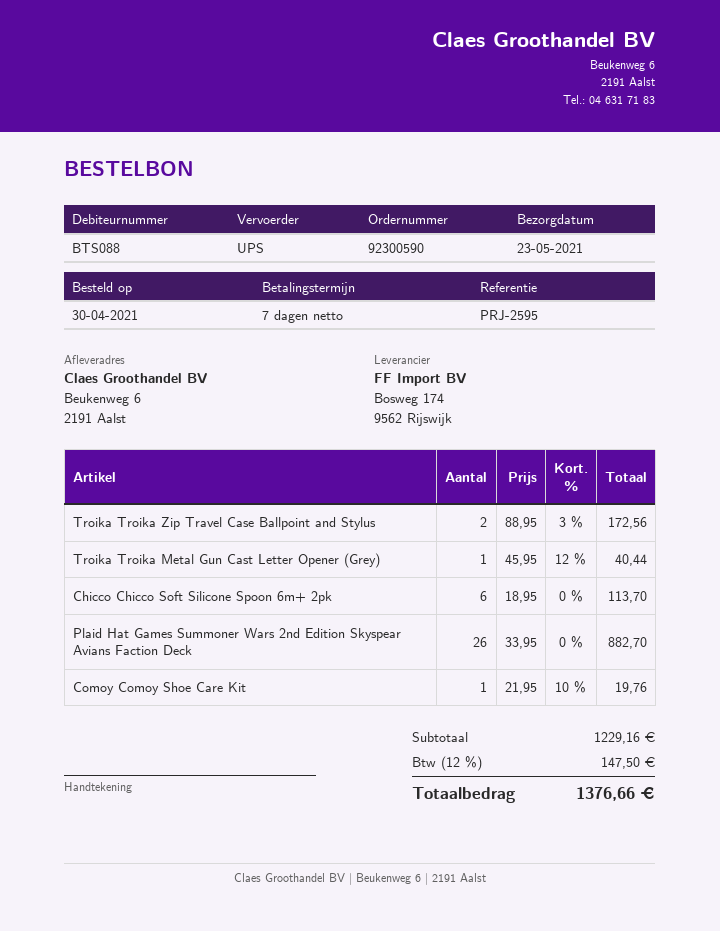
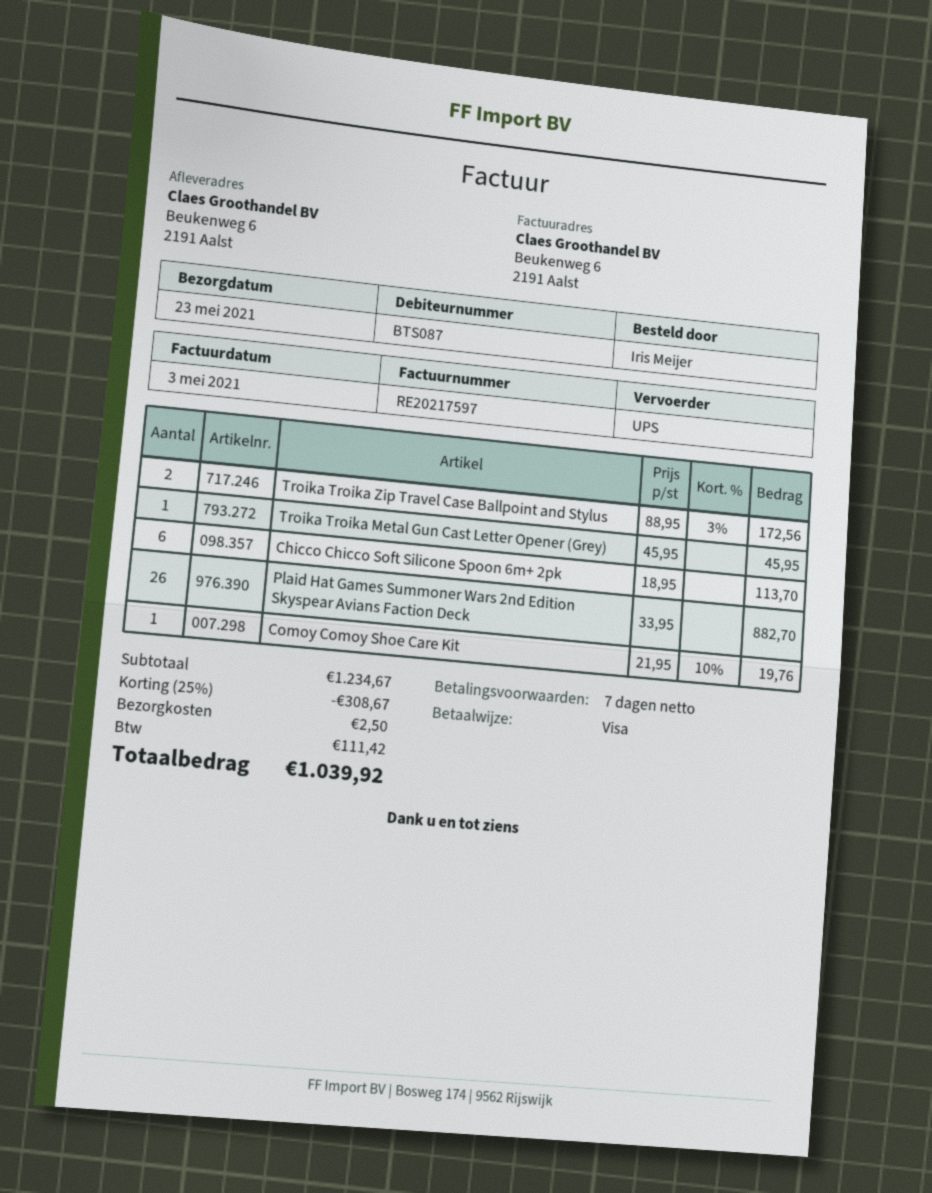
customer number: BTS088 -> BTS087
Troika Troika Metal Gun Cast Letter Opener (Grey): 1 x 45.95 - 12% = 40.44 -> 1 x 45.95 = 45.95
subtotal: 1229.16 -> 1234.67
discount: none -> 25% = 308.67
shipping: none -> 2.50
tax: 147.50 -> 111.42
total: 1376.66 -> 1039.92

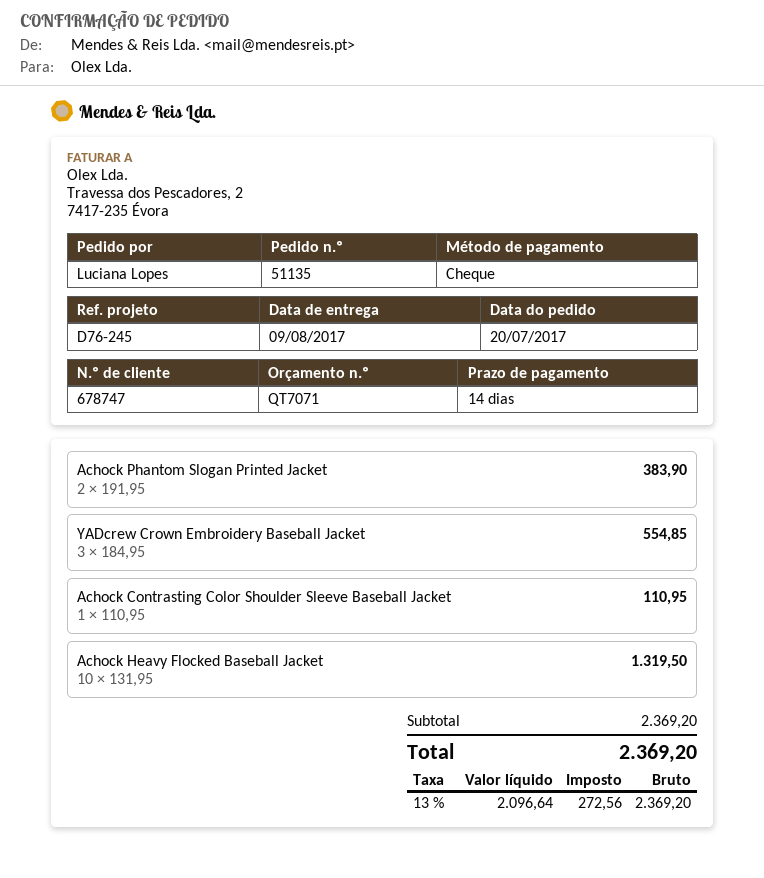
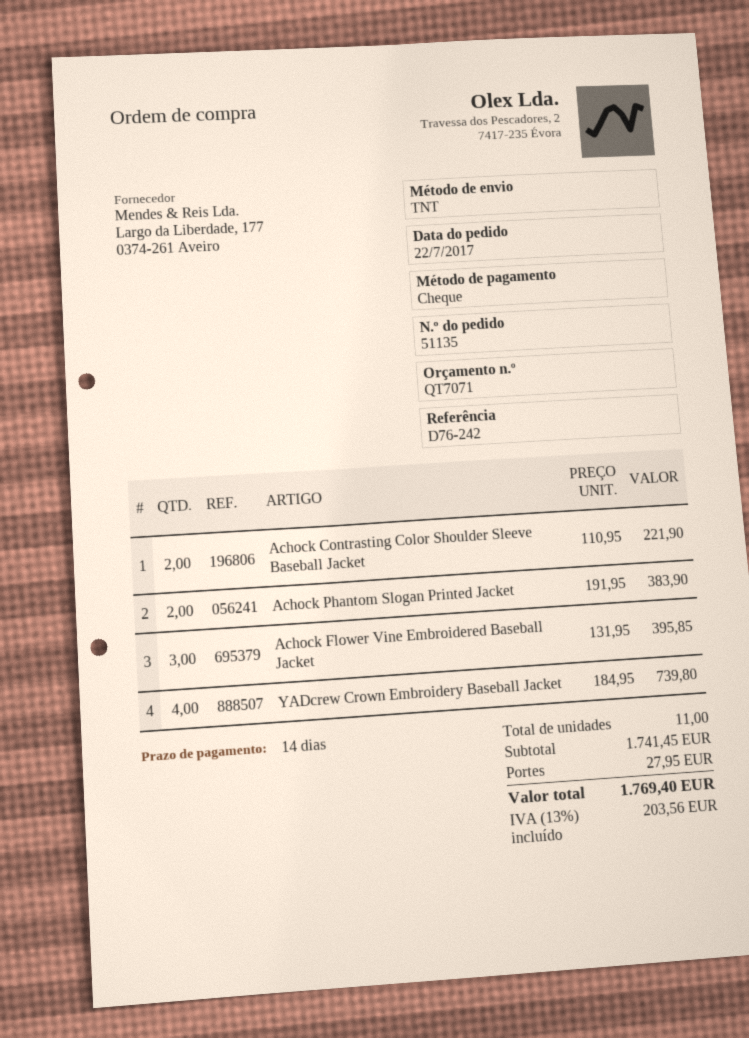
order date: 2017-07-20 -> 2017-07-22
reference: D76-245 -> D76-242
YADcrew Crown Embroidery Baseball Jacket: 3 x 184.95 = 554.85 -> 4 x 184.95 = 739.80
Achock Contrasting Color Shoulder Sleeve Baseball Jacket: 1 x 110.95 = 110.95 -> 2 x 110.95 = 221.90
Achock Heavy Flocked Baseball Jacket: 10 x 131.95 = 1319.50 -> none
Achock Flower Vine Embroidered Baseball Jacket: none -> 3 x 131.95 = 395.85
subtotal: 2369.20 -> 1741.45
shipping: none -> 27.95
tax: 13% = 272.56 -> 13% = 203.56
total: 2369.20 -> 1769.40

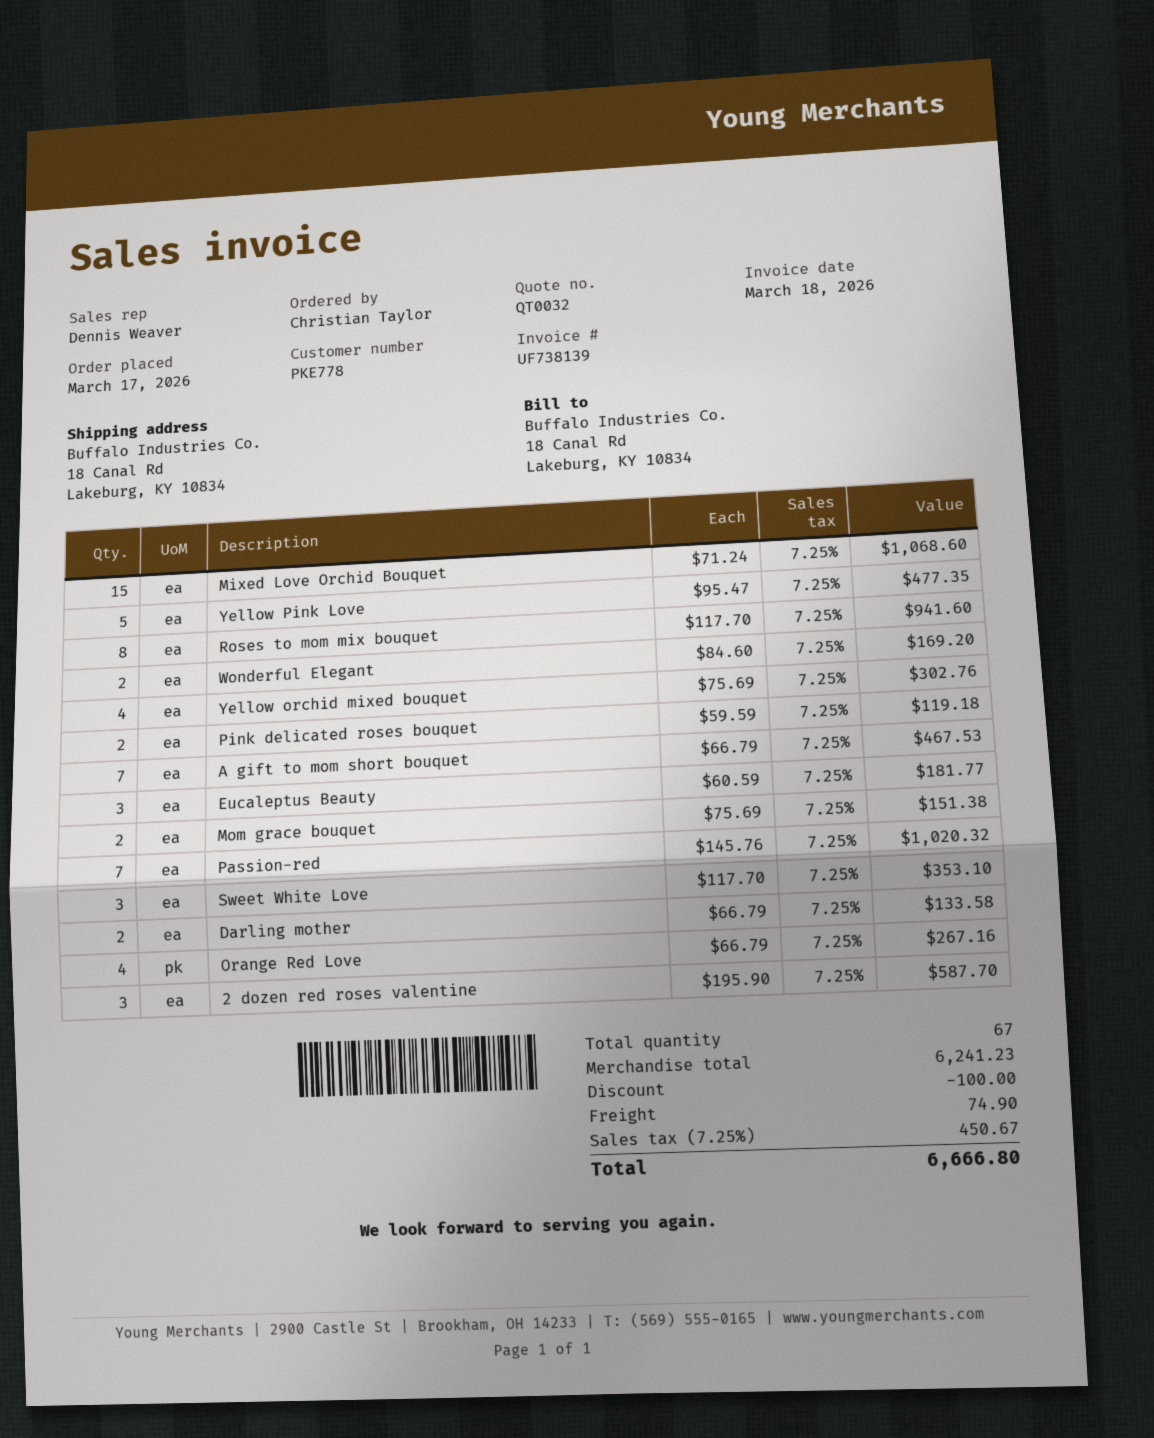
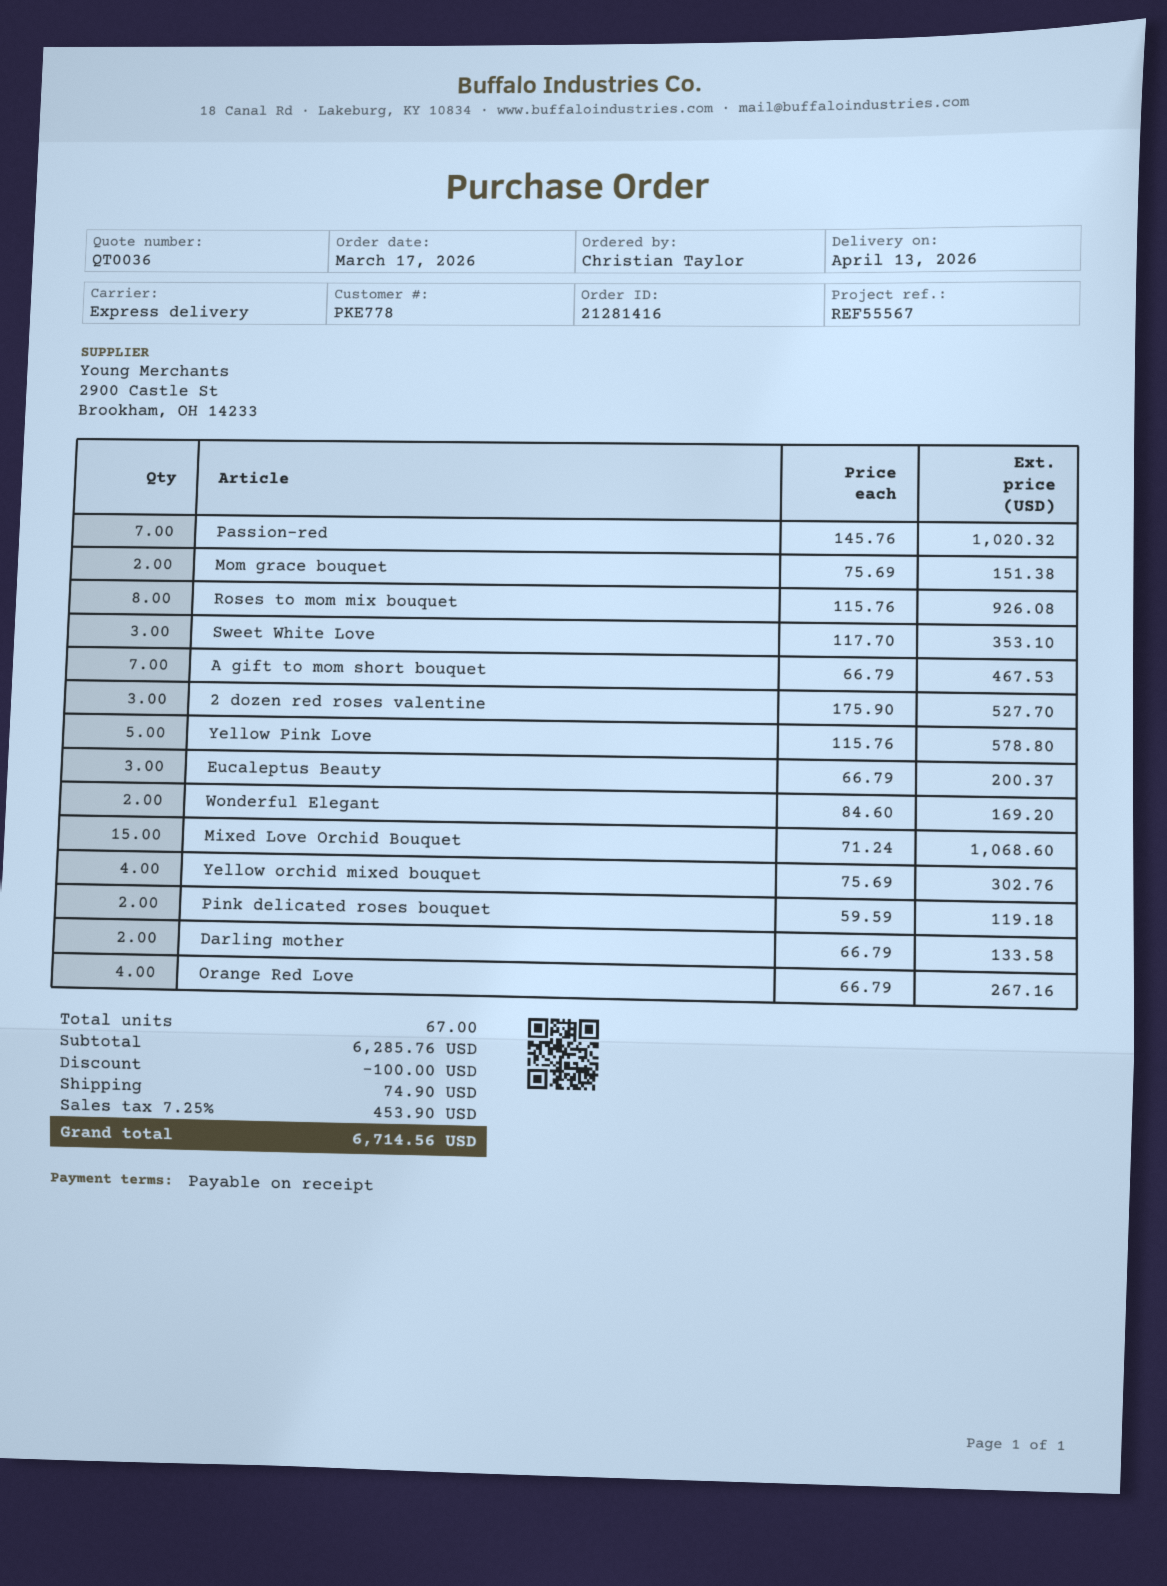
quote number: QT0032 -> QT0036
Yellow Pink Love: 5 x 95.47 = 477.35 -> 5 x 115.76 = 578.80
Roses to mom mix bouquet: 8 x 117.70 = 941.60 -> 8 x 115.76 = 926.08
Eucaleptus Beauty: 3 x 60.59 = 181.77 -> 3 x 66.79 = 200.37
2 dozen red roses valentine: 3 x 195.90 = 587.70 -> 3 x 175.90 = 527.70
subtotal: 6241.23 -> 6285.76
tax: 7.25% = 450.67 -> 7.25% = 453.90
total: 6666.80 -> 6714.56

● ● ● ●

■ Work task ■
Please report the number of lines in the data that include the word "Achock", and add no other text.

■ Task result ■
3